Data records:
>>>>>
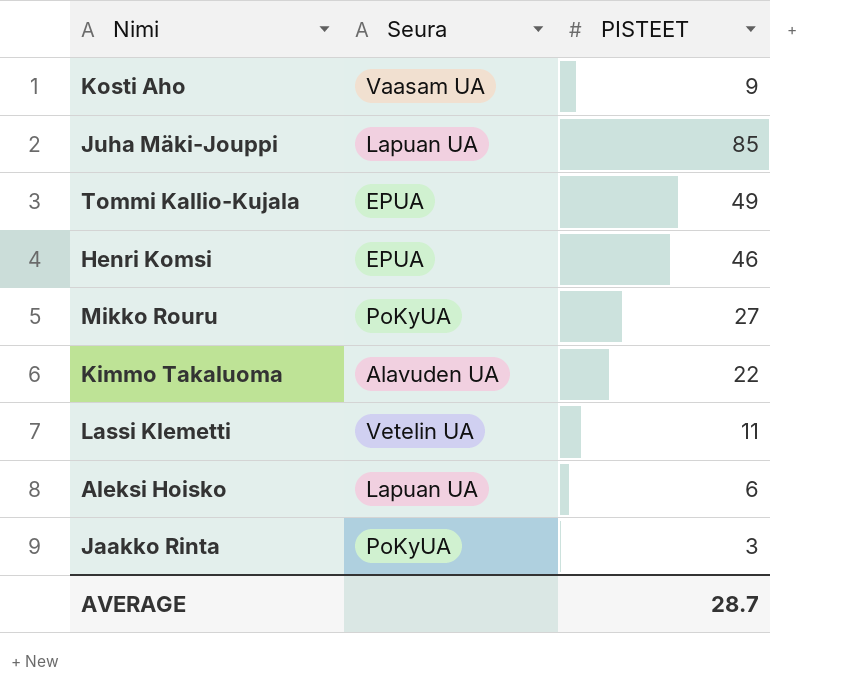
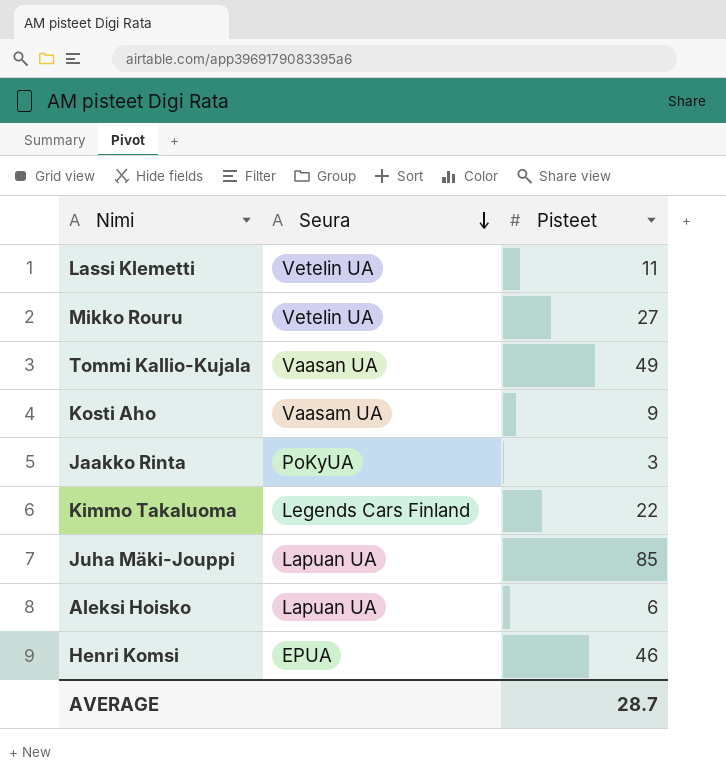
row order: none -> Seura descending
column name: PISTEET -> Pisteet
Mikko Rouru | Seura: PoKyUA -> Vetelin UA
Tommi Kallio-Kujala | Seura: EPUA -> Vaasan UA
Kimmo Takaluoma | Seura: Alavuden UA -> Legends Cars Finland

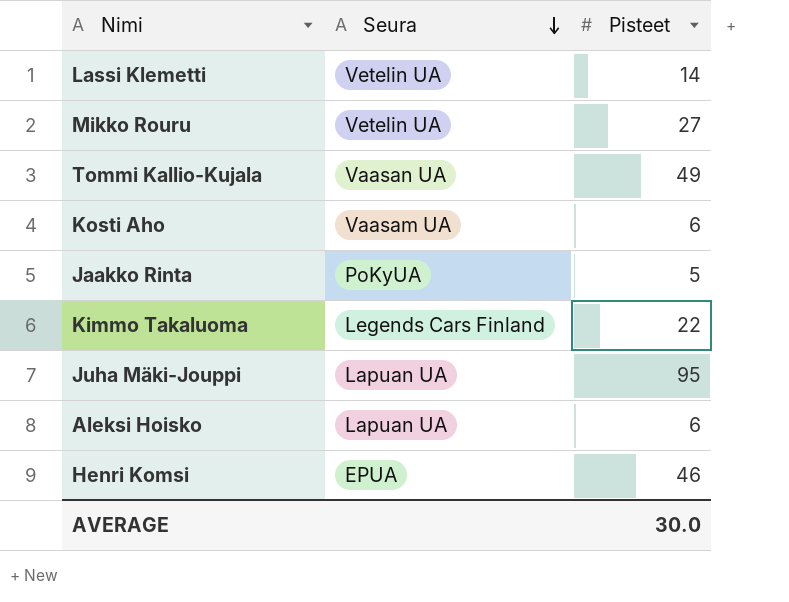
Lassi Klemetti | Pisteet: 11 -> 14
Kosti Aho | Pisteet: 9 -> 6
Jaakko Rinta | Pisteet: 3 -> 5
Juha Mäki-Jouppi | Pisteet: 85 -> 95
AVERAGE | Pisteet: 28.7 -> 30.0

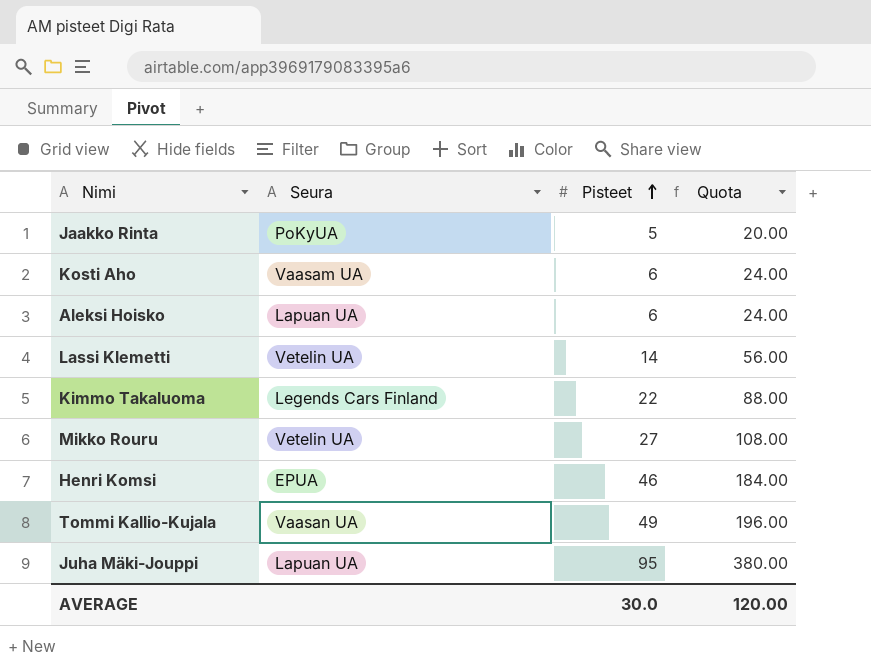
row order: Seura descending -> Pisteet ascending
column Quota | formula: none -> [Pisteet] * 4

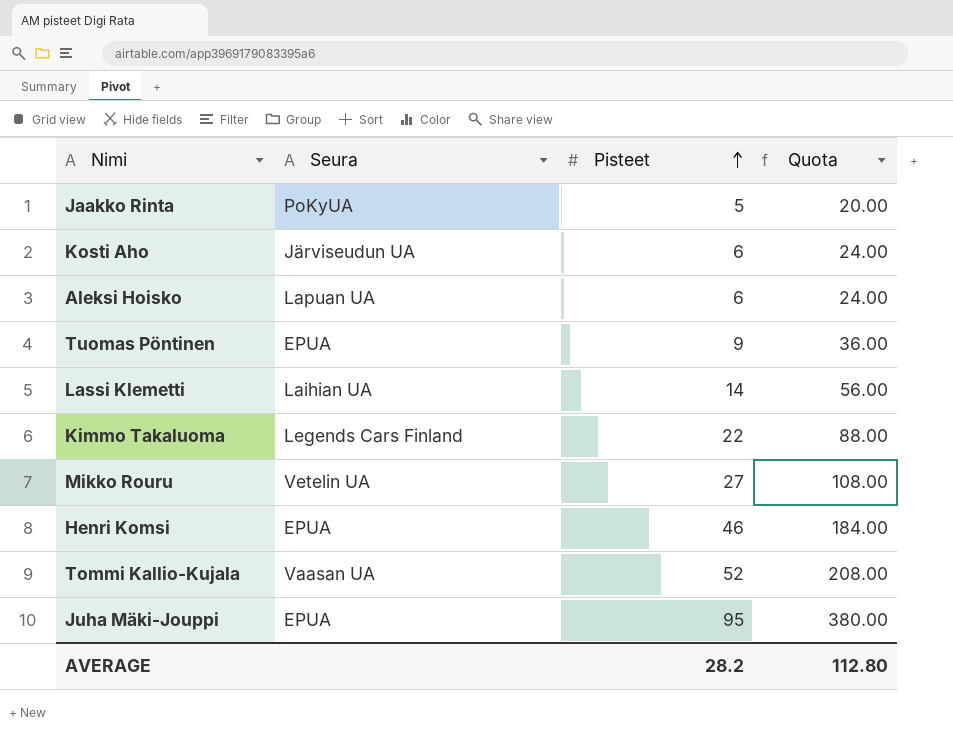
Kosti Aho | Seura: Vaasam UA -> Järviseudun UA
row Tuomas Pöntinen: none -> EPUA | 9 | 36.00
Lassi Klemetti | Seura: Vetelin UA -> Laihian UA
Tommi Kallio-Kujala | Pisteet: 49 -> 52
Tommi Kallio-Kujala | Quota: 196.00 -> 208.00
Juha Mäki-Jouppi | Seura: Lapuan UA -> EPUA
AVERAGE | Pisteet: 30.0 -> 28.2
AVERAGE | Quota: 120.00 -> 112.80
<<<<<
>>>>>
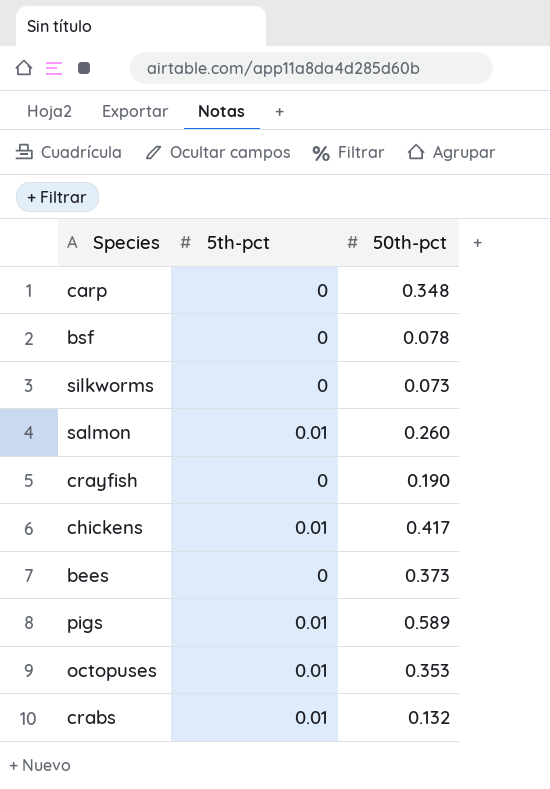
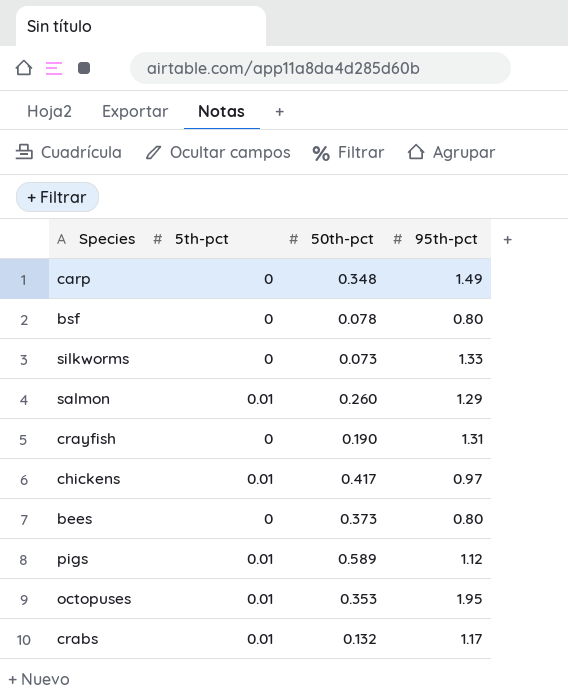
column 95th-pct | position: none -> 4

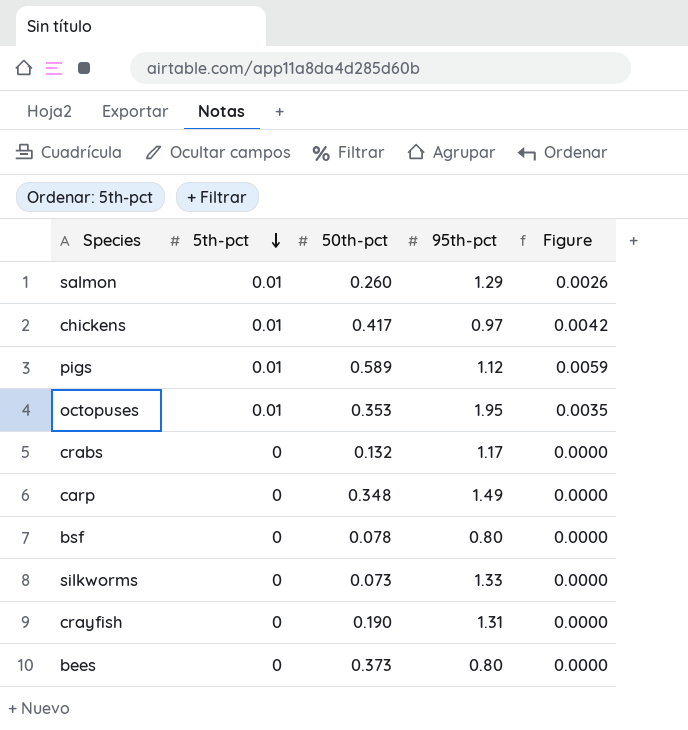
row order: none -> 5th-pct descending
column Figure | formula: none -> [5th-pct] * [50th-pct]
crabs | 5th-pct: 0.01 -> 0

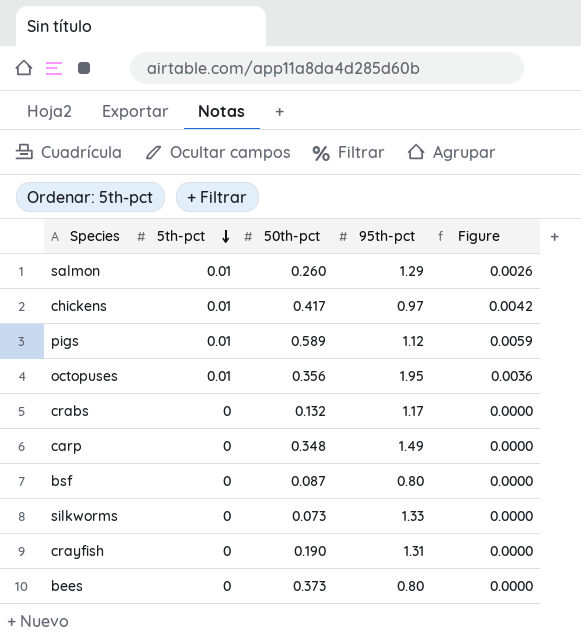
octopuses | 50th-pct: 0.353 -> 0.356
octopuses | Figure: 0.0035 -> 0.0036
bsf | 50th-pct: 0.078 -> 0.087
<<<<<
>>>>>
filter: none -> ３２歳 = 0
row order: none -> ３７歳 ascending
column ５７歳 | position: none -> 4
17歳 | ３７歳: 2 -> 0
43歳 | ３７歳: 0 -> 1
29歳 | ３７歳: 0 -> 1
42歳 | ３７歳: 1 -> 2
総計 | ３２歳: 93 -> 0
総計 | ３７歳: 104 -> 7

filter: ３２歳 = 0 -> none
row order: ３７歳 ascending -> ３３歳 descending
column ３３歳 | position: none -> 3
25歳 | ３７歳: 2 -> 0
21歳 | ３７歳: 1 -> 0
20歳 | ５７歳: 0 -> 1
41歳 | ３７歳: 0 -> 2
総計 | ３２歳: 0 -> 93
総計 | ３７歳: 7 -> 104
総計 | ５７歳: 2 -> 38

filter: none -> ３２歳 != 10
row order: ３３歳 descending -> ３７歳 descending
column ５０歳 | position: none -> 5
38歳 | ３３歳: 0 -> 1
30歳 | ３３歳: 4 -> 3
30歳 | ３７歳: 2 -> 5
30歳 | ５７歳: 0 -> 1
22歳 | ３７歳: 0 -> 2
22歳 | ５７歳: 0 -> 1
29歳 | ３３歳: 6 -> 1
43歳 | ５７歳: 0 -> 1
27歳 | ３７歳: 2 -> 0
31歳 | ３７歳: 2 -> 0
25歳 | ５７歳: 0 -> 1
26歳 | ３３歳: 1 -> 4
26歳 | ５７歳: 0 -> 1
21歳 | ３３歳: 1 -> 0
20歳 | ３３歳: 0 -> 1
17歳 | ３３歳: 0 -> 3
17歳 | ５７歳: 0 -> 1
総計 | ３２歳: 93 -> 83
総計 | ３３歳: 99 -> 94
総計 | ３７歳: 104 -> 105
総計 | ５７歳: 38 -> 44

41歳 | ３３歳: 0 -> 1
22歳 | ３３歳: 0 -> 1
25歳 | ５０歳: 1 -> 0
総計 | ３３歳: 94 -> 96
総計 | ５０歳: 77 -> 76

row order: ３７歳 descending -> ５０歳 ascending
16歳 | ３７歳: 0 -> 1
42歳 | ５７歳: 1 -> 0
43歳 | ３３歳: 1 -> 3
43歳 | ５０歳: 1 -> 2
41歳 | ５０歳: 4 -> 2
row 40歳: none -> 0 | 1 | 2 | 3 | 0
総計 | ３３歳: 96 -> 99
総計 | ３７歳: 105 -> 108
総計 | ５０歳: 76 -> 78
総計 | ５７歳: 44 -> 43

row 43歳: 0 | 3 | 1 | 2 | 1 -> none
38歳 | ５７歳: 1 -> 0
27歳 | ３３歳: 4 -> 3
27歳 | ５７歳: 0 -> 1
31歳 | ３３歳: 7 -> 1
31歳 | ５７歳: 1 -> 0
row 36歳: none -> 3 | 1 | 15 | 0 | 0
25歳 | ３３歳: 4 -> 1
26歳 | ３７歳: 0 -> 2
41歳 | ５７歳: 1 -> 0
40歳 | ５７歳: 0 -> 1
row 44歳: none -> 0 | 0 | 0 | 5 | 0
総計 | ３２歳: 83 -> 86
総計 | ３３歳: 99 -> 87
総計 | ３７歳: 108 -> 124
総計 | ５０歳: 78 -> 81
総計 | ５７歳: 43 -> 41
<<<<<
• Required action: Wherever a line of the records above contains the string "AVERAGE", copy that line out.

• Response box:
AVERAGE | Pisteet: 28.7 -> 30.0
AVERAGE | Pisteet: 30.0 -> 28.2
AVERAGE | Quota: 120.00 -> 112.80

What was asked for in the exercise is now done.